Data records >>
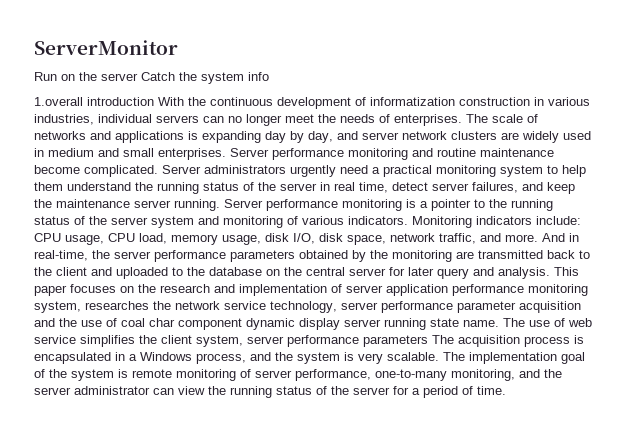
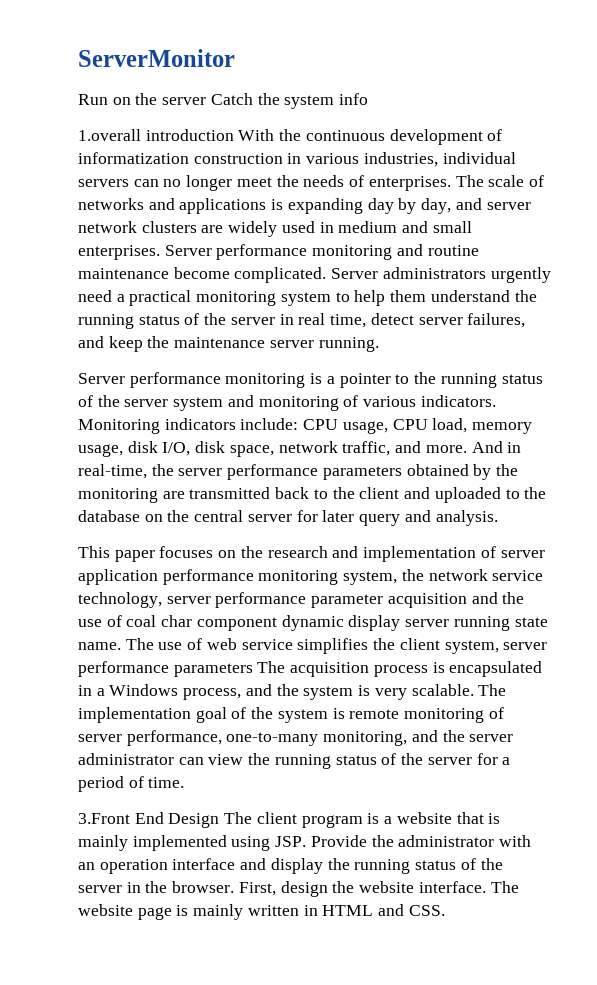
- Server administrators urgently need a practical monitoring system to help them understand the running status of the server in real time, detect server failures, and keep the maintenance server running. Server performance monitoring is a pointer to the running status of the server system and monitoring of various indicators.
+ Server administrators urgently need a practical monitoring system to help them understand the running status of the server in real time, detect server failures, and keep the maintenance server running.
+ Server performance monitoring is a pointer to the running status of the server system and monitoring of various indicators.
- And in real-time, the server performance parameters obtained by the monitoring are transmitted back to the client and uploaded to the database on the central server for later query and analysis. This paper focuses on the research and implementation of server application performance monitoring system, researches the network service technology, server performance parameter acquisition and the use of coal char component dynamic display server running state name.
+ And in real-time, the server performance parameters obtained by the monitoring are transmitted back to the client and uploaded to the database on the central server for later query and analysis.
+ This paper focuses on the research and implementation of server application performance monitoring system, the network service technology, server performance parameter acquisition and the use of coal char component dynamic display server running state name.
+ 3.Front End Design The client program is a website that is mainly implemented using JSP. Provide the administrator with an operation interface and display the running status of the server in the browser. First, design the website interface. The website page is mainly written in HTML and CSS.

Try it >>
The lines above that include "paper" should each be listed.

Result of this task >>
- And in real-time, the server performance parameters obtained by the monitoring are transmitted back to the client and uploaded to the database on the central server for later query and analysis. This paper focuses on the research and implementation of server application performance monitoring system, researches the network service technology, server performance parameter acquisition and the use of coal char component dynamic display server running state name.
+ This paper focuses on the research and implementation of server application performance monitoring system, the network service technology, server performance parameter acquisition and the use of coal char component dynamic display server running state name.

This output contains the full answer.